Not really: shift must be used simultaneously and you only input a single key to be shifted, while compose takes a (“dead”?) sequence of inputs to be combined.


yes really. it's all the same thing. shift is just a simpler and more common subset. you are getting a glyph by composing from more than one key. whether ypu can let go of the key to do them in serial is immaterial. anyone could have an accessability setup for instance that allows shift to require only a single physical keypress at a time. It would still be shift.


How can I input ° for example with Shift?

It's "AltGr o o" but I haven't seen how to do it with Shift.


It's immaterial if some key on some keyboard in some language happens to have a key that produces that glyph by composing with shift, or not.

If you asked how to type numbers, and I said "same way you type letters", that does not mean by typing "A" and wondering why it didn't produce "1".

The question was what is a compose key or what does compose key mean.

Shift is an example of a compose key that everyone is familar with, just no one calls it that. But everyone already understands what the shift key does. If you know what the shift key is and how to use it and what it does, then you know what a compose key is. It's that.

All the other possible compose keys just do exactly that same thing, just more of it for more and different glyphs and control codes.

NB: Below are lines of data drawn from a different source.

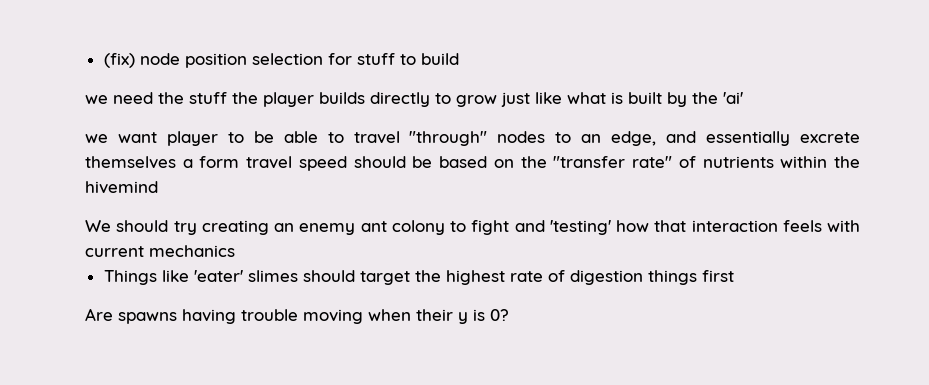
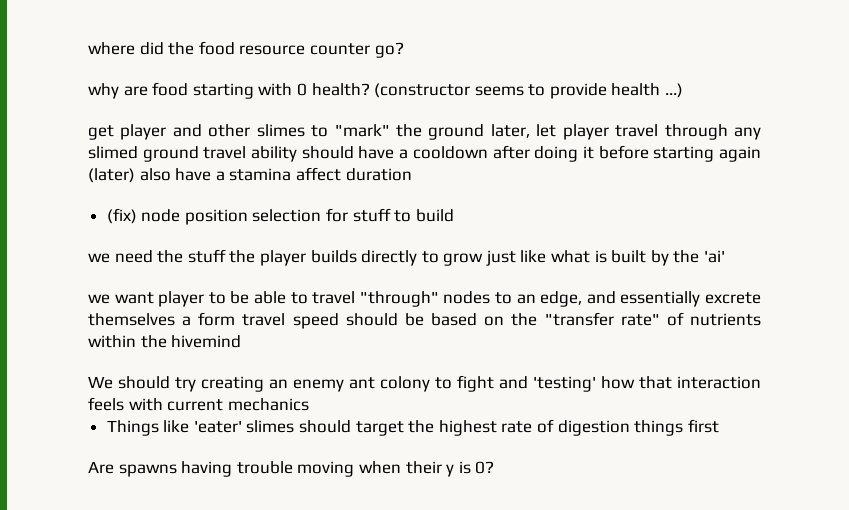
+ where did the food resource counter go?
+ why are food starting with 0 health? (constructor seems to provide health ...)
+ get player and other slimes to "mark" the ground later, let player travel through any slimed ground travel ability should have a cooldown after doing it before starting again (later) also have a stamina affect duration

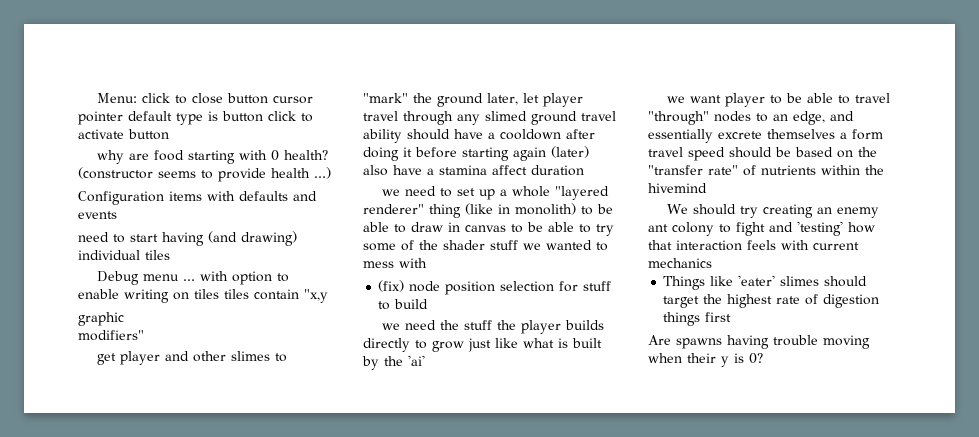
- where did the food resource counter go?
+ Menu: click to close button cursor pointer default type is button click to activate button
+ Configuration items with defaults and events
+ need to start having (and drawing) individual tiles
+ Debug menu ... with option to enable writing on tiles tiles contain "x,y
+ graphic
+ modifiers"
+ we need to set up a whole "layered renderer" thing (like in monolith) to be able to draw in canvas to be able to try some of the shader stuff we wanted to mess with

I understand you mean compose as a generic term for a symbol modifier? But for the compose key, the word composition is used as a synonym of combination, and that of a set of symbols; which is not the case of shifting each symbol into a corresponding set.

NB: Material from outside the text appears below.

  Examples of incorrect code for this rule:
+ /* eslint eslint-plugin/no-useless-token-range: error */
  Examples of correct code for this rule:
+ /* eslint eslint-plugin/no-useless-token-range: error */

I agree that ctrl/alt/meta/shift are somewhat synonymous, and all those+compose are just instances of modifier keys.

But this combination meaning is specifically what makes the compose-key distinction useful and clear.


No not symbol modifier. Compose.

To get a particular glyph, or control code, you have to compose it out of multiple keypresses.

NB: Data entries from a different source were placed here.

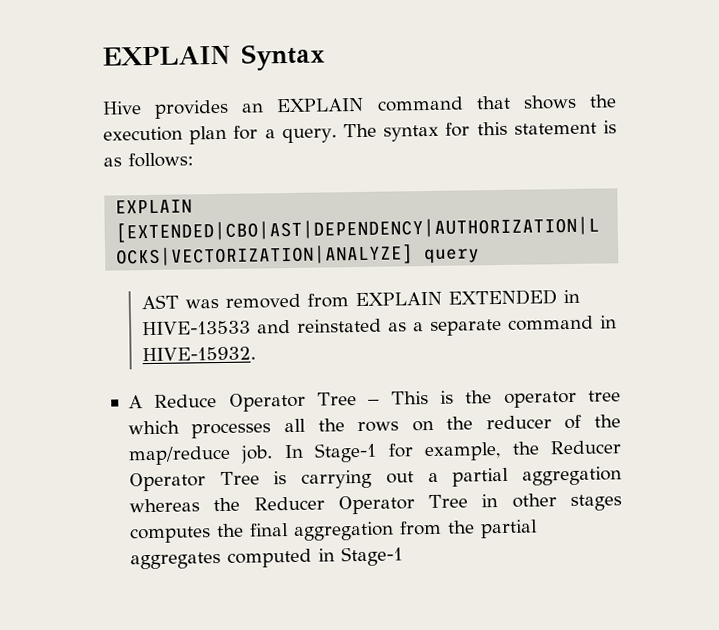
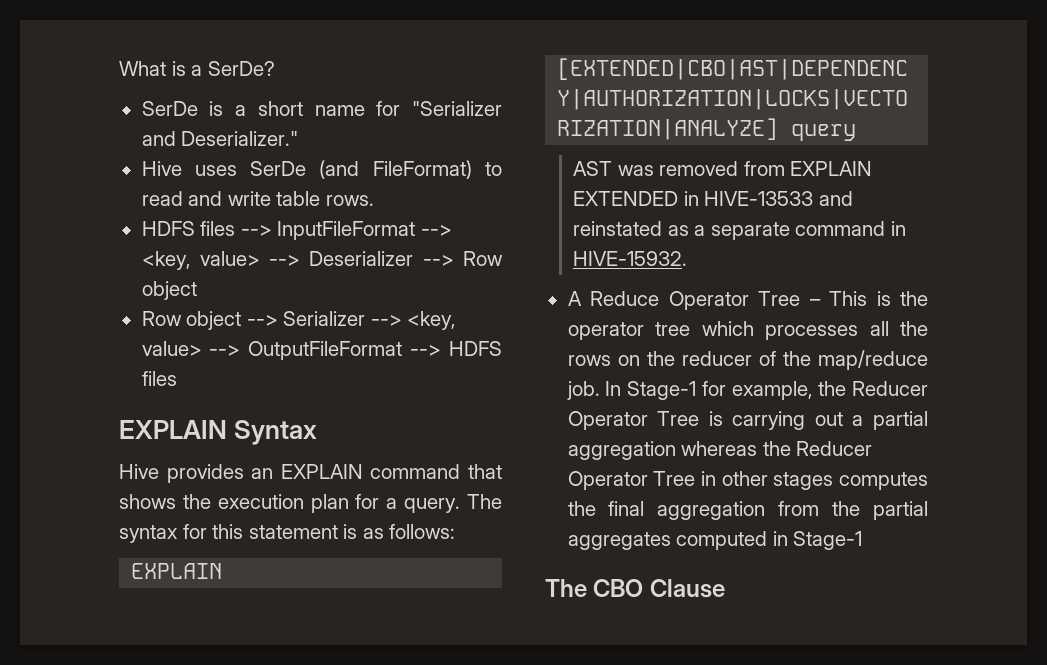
+ What is a SerDe?
+ SerDe is a short name for "Serializer and Deserializer."
+ Hive uses SerDe (and FileFormat) to read and write table rows.
+ HDFS files --> InputFileFormat --> <key, value> --> Deserializer --> Row object
+ Row object --> Serializer --> <key, value> --> OutputFileFormat --> HDFS files
+ The CBO Clause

Some common examples happen to be modified versions of whatever glyph happens to be on a key, but that is just a subset, arranged that way for human sanity, humans would hate it if you had to press shift+g to get A, and really only in the latin languages whose writing even works that way. The glyphs could actually be anything, and outside of the latin languages they are. The poop emoji is not a modified form of any number or letter.

And it's not even just glyphs but any byte or byte sequence you want to produce. A single 0x01 byte is not a glyph, nor a modified form of any glyph, but you can still type it, and it's composed of the CTRL key and the A key.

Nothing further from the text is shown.